◆ **Edit difference data**:

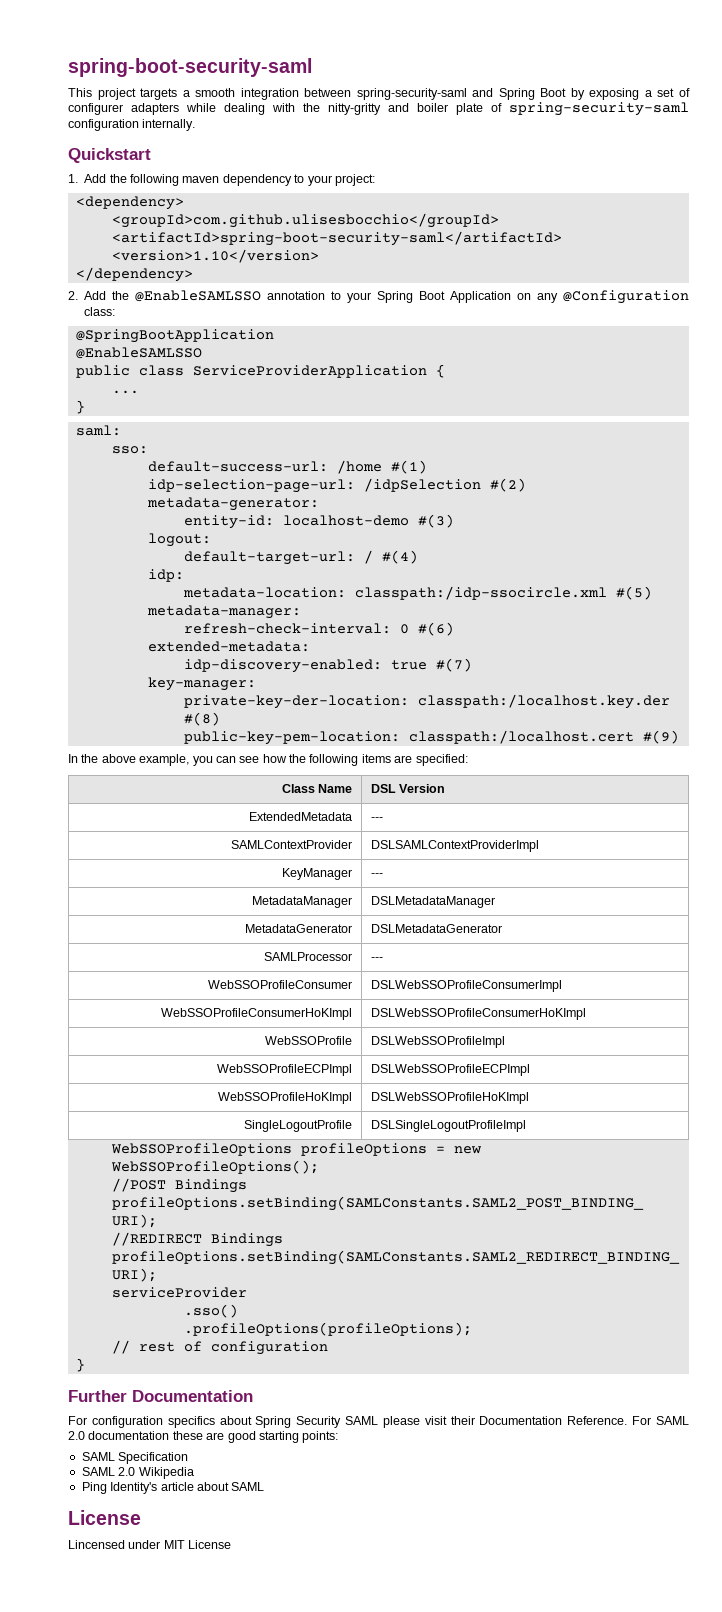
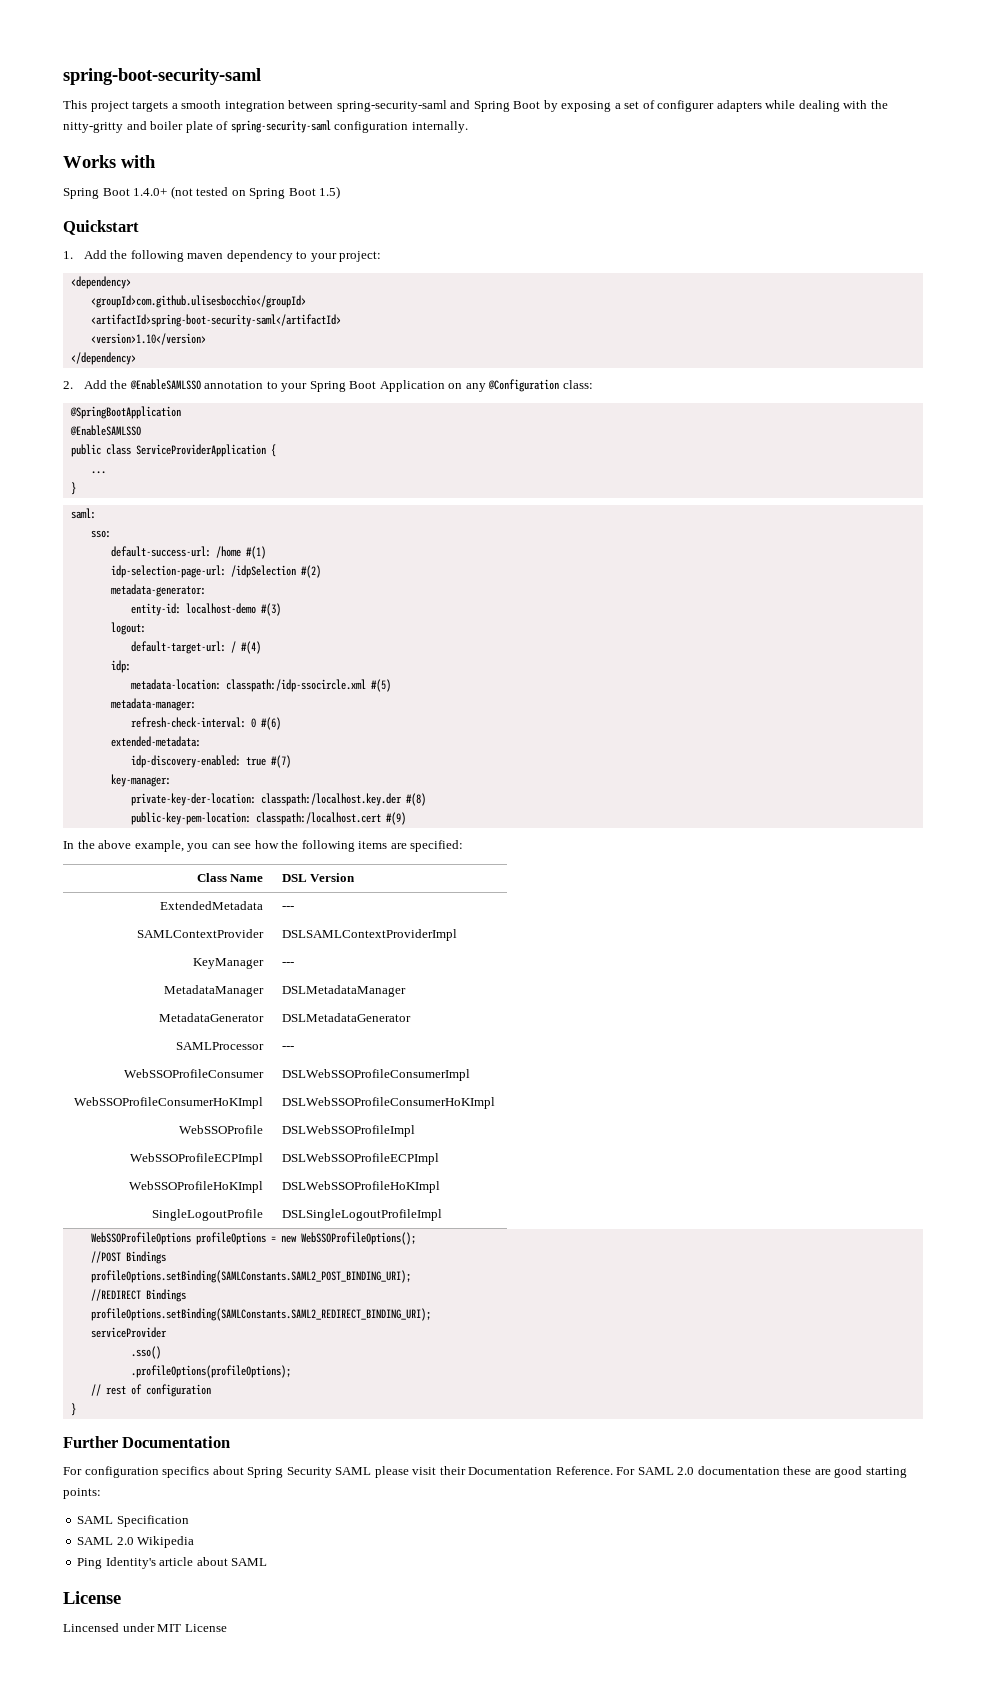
(196, 125) none -> [63,155,156,168] [63,186,341,199] // Works with // Spring Boot 1.4.0+ (not tested on Spring Boot 1.5)

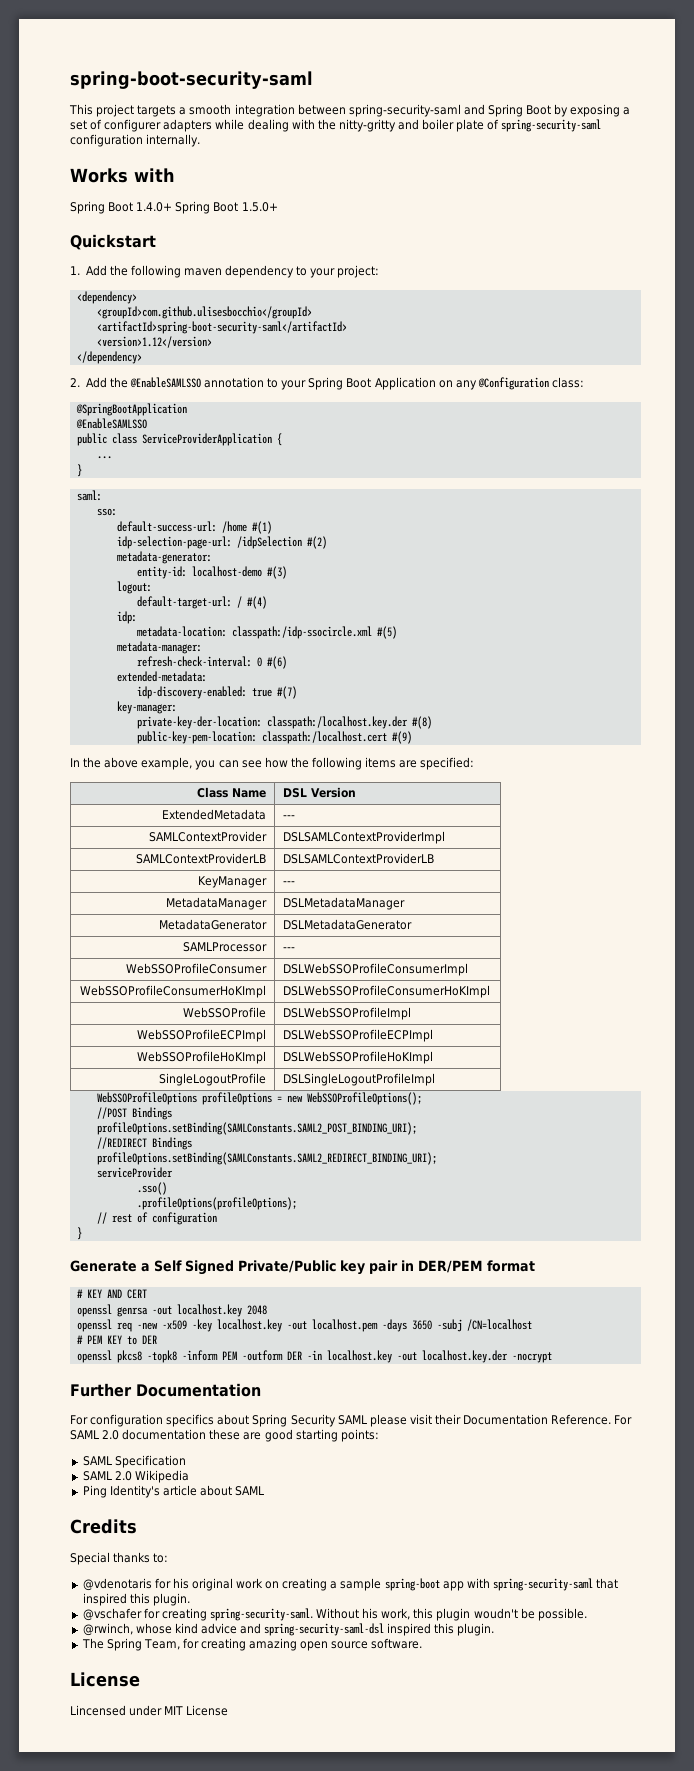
[170,186,341,199] (not tested on Spring Boot 1.5) -> [175,201,278,214] Spring Boot 1.5.0+
[90,333,206,345] <version>1.10</version> -> [96,336,212,348] <version>1.12</version>
(457, 935) none -> [136,853,267,864] [282,853,434,864] // SAMLContextProviderLB | DSLSAMLContextProviderLB
(76, 1409) none -> [70,1260,535,1275] [76,1289,147,1299] [76,1304,267,1317] [76,1319,532,1332] [76,1335,157,1345] [76,1350,552,1363] // Generate a Self Signed Private/Public key pair in DER/PEM format // # KEY AND CERT // openssl genrsa -out localhost.key 2048 // openssl req -new -x509 -key localhost.key -out localhost.pem -days 3650 -subj /CN=localhost // # PEM KEY to DER // openssl pkcs8 -topk8 -inform PEM -outform DER -in localhost.key -out localhost.key.der -nocrypt
(268, 1562) none -> [70,1519,137,1534] [70,1552,169,1565] [82,1578,619,1591] [82,1593,190,1606] [82,1608,587,1621] [82,1623,495,1636] [81,1638,423,1651] // Credits // Special thanks to: // @vdenotaris for his original work on creating a sample spring-boot app with spring-security-saml that inspired this plugin. // @vschafer for creating spring-security-saml. Without his work, this plugin woudn't be possible. // @rwinch, whose kind advice and spring-security-saml-dsl inspired this plugin. // The Spring Team, for creating amazing open source software.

◆ **Activity**: For this exercise, retype the data above exactly and skip every image.

◆ **Solution for this exercise**:
(196, 125) none -> [63,155,156,168] [63,186,341,199] // Works with // Spring Boot 1.4.0+ (not tested on Spring Boot 1.5)

[170,186,341,199] (not tested on Spring Boot 1.5) -> [175,201,278,214] Spring Boot 1.5.0+
[90,333,206,345] <version>1.10</version> -> [96,336,212,348] <version>1.12</version>
(457, 935) none -> [136,853,267,864] [282,853,434,864] // SAMLContextProviderLB | DSLSAMLContextProviderLB
(76, 1409) none -> [70,1260,535,1275] [76,1289,147,1299] [76,1304,267,1317] [76,1319,532,1332] [76,1335,157,1345] [76,1350,552,1363] // Generate a Self Signed Private/Public key pair in DER/PEM format // # KEY AND CERT // openssl genrsa -out localhost.key 2048 // openssl req -new -x509 -key localhost.key -out localhost.pem -days 3650 -subj /CN=localhost // # PEM KEY to DER // openssl pkcs8 -topk8 -inform PEM -outform DER -in localhost.key -out localhost.key.der -nocrypt
(268, 1562) none -> [70,1519,137,1534] [70,1552,169,1565] [82,1578,619,1591] [82,1593,190,1606] [82,1608,587,1621] [82,1623,495,1636] [81,1638,423,1651] // Credits // Special thanks to: // @vdenotaris for his original work on creating a sample spring-boot app with spring-security-saml that inspired this plugin. // @vschafer for creating spring-security-saml. Without his work, this plugin woudn't be possible. // @rwinch, whose kind advice and spring-security-saml-dsl inspired this plugin. // The Spring Team, for creating amazing open source software.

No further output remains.